The Butterfly Big Picture
Superfamily/Family
Names
In Our Yard
Hedyloidea
Moths
  Maybe
Hesperiodidea
Skippers
  Yes
    Hesperiinae
    Grass Skippers
      Fiery Skipper
    7 other families
  No
Papilionoidea
Butterflies
  Yes
    Lycaenidae
    Brush-footed
  No
    Nymphalidae
    Four-footed
      Common Buckeye, 
     Mourning Cloak
      Monarch
      Painted Lady
      Red Admiral
    Papilionidae
    Swallowtails
      Black Swallowtail
    Pieridae
    Whites
      Small Cabbage
    Riodinidae
    Metalmarks
  No

The fiery skipper is a quite small and a very quick-moving insect, especially as it hops around from bloom to bloom on our mint plants. It reveals itself as a butterfly only when it flies some distances, and then it looks like a miniature butterfly. The first picture I show, as close to a close-up as I’ve yet managed, reveals a creature I first took to be a bee with very big and colored wings. The Fiery Skipper actually has two sets of wings, nicely visible here.

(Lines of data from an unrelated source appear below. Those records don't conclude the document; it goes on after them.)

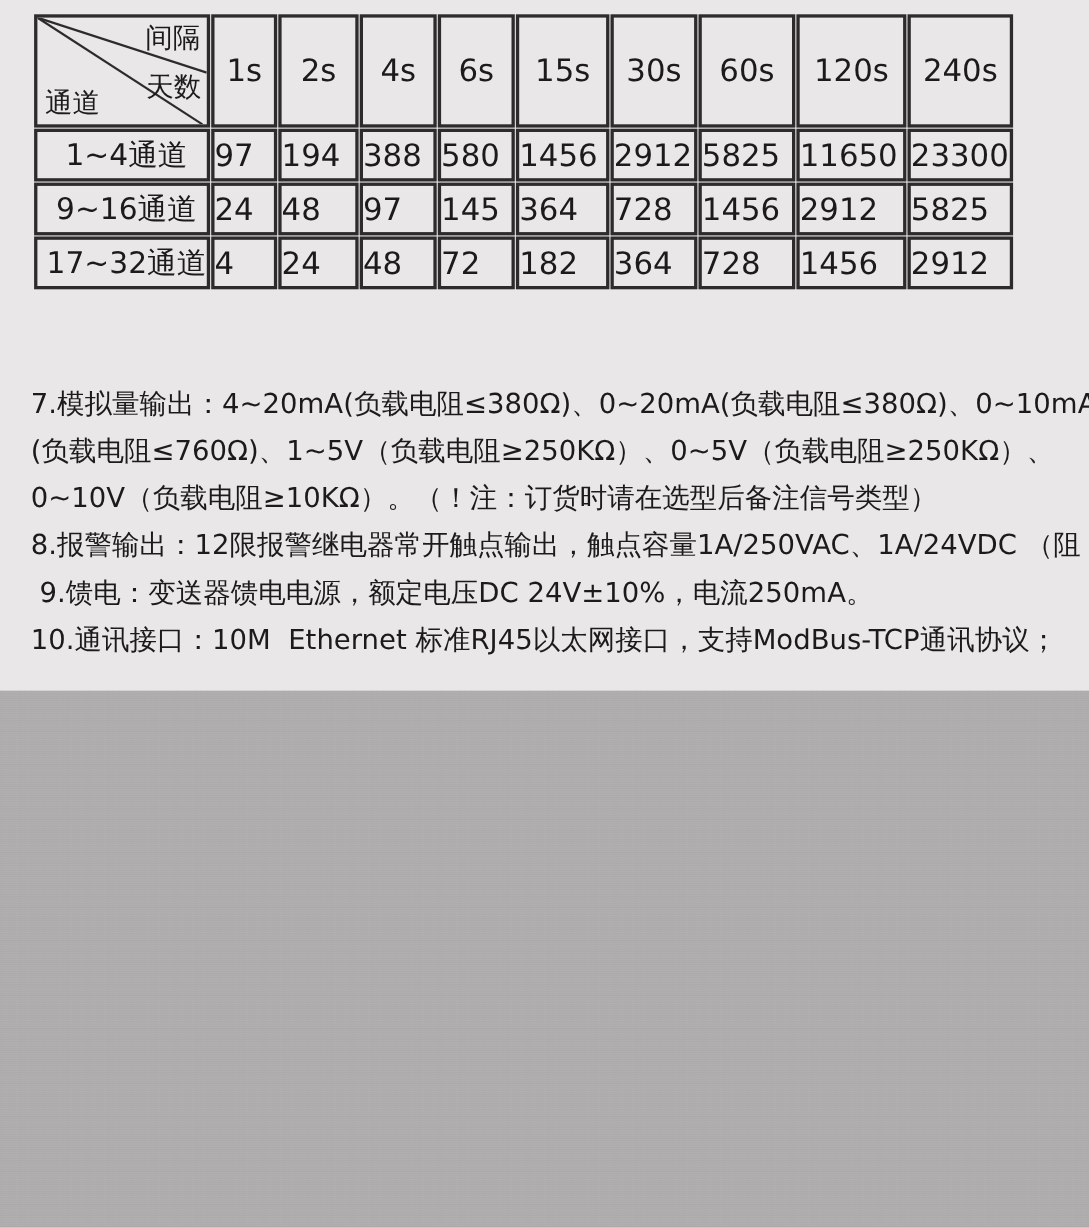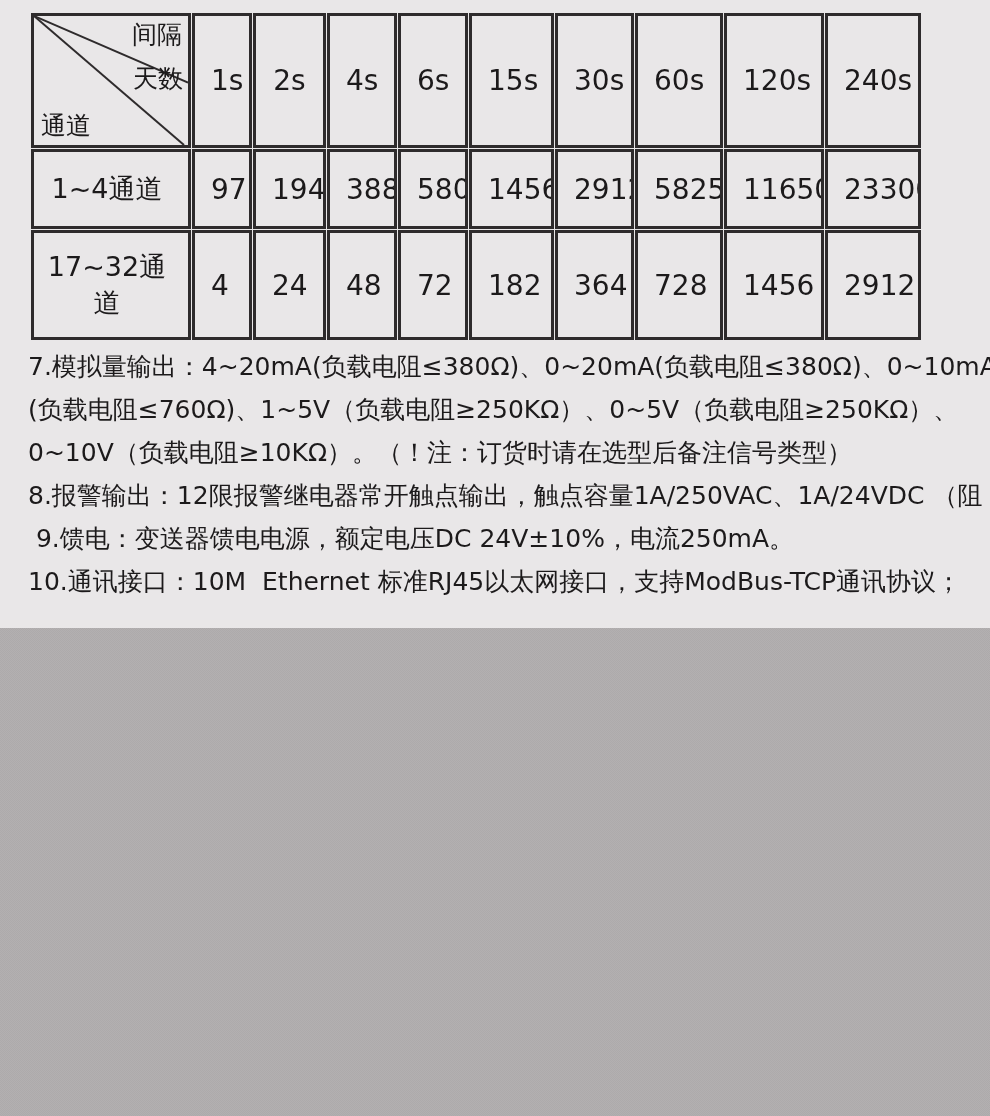"间隔" .spec-table th, .spec-table td { padding: 16px -> 0 }
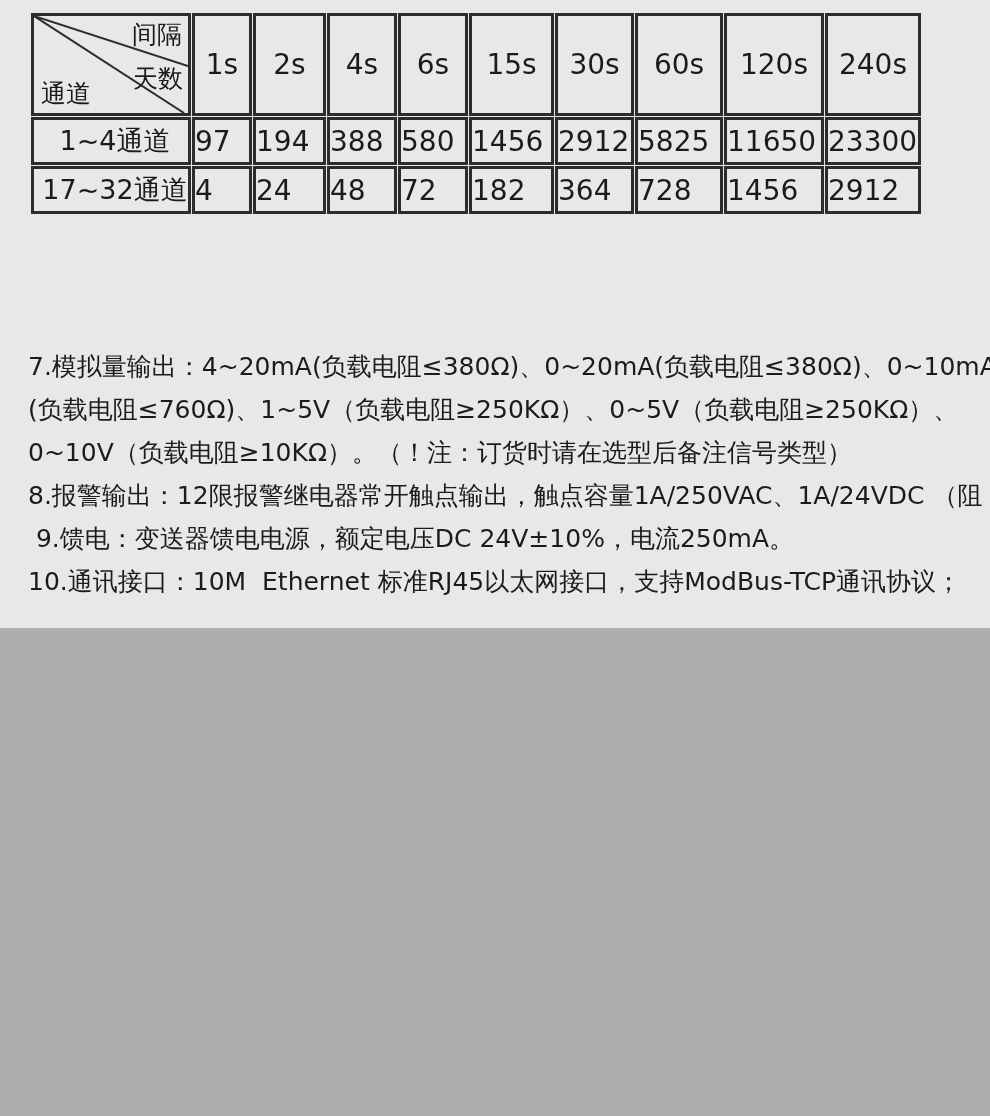"9~16通道" tr { html: none -> <tr> <td>9~16通道</td> <td>24</td> <td>48</td> <td>97</td> <td>145</td> <td>364</td> <td>728</td> <td>1456</td> <td>2912</td> <td>5825</td> </tr> }
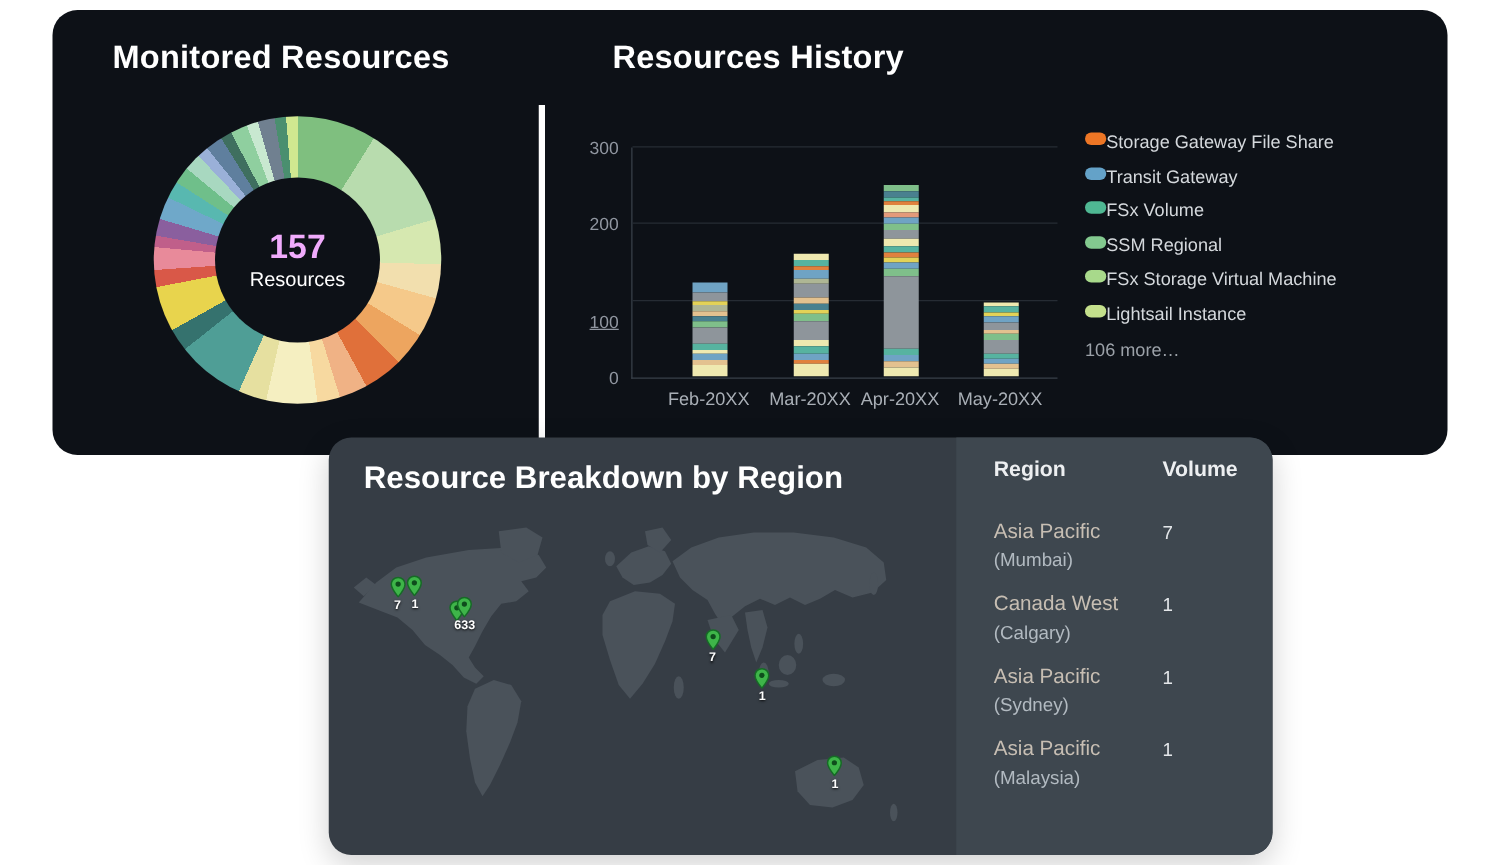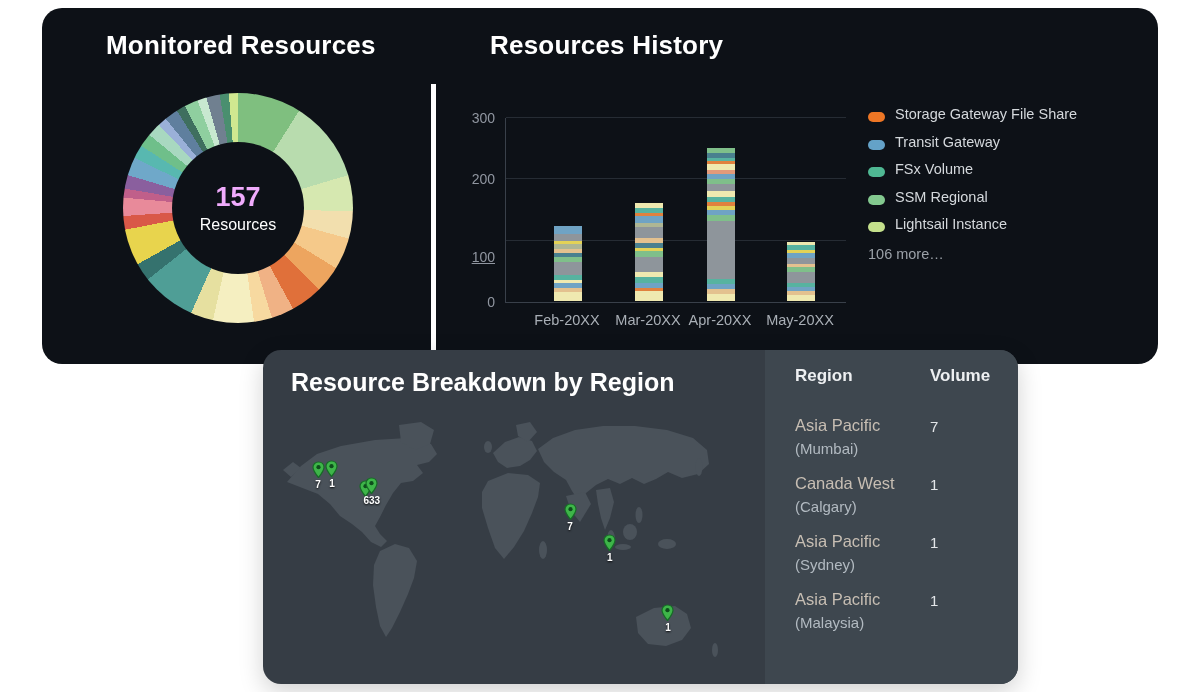"Monitored Resources" .title-monitored { margin-left: 16px -> none }
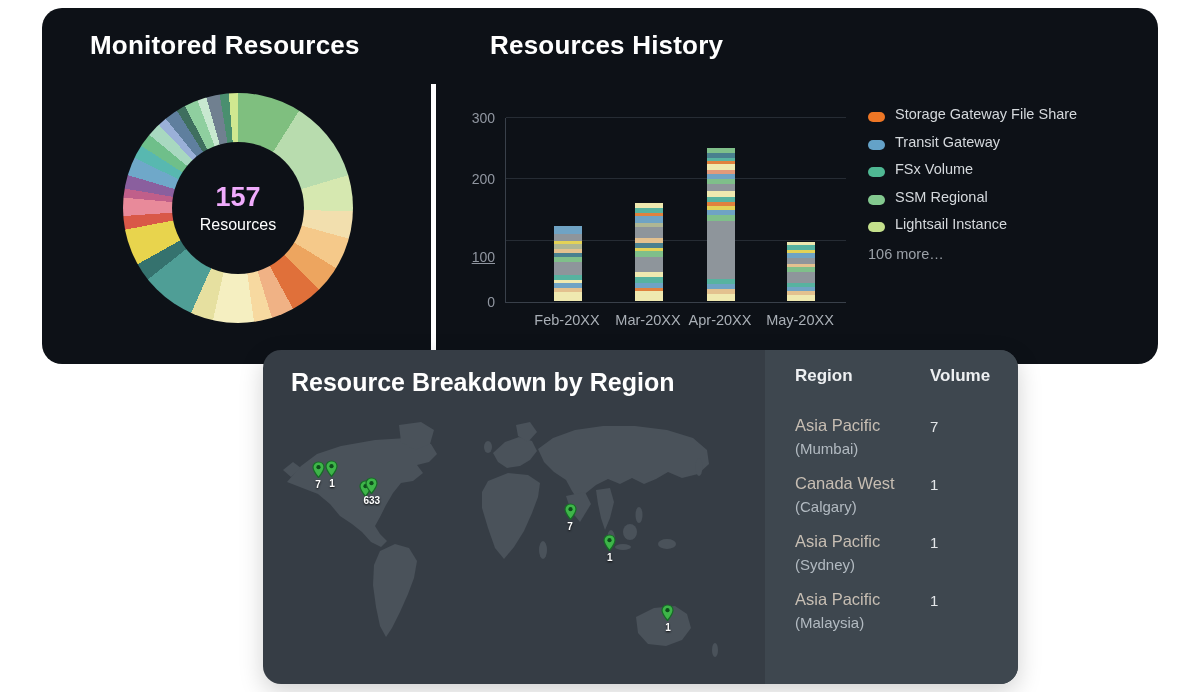"Storage Gateway File Share" .legend-item { align-items: flex-end -> flex-start; gap: 10px -> none }
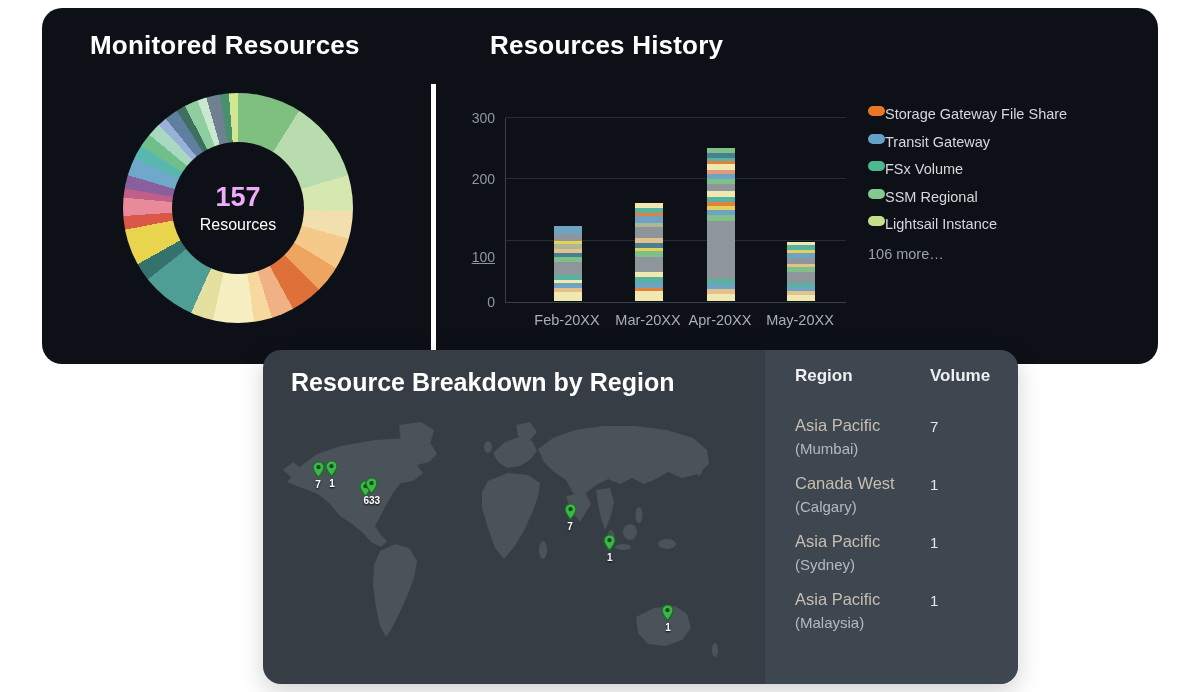"FSx Storage Virtual Machine" div.legend-item { html: none -> <div> <span></span> <span>FSx Storage Virtual Machine</span> </div> }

There seem to be the same class distinctions between insects as there are in our society: the hoity-toity upper layers and then the massive humbler classes. The Fiery Skipper belongs to the latter group. In their world decorum, especially in public, is less cultivated—so that Brigitte observed a public mating no sooner than I’d learned to spell Skipper. She called me in excitement from the basement—and I rushed to take the second picture. In my haste, the focus is bad, but our testimony is true. You can also see how the Fiery Skipper looks from the side, its wings folded up. The wings are held like that for all serious activity—thus for eating and for mating.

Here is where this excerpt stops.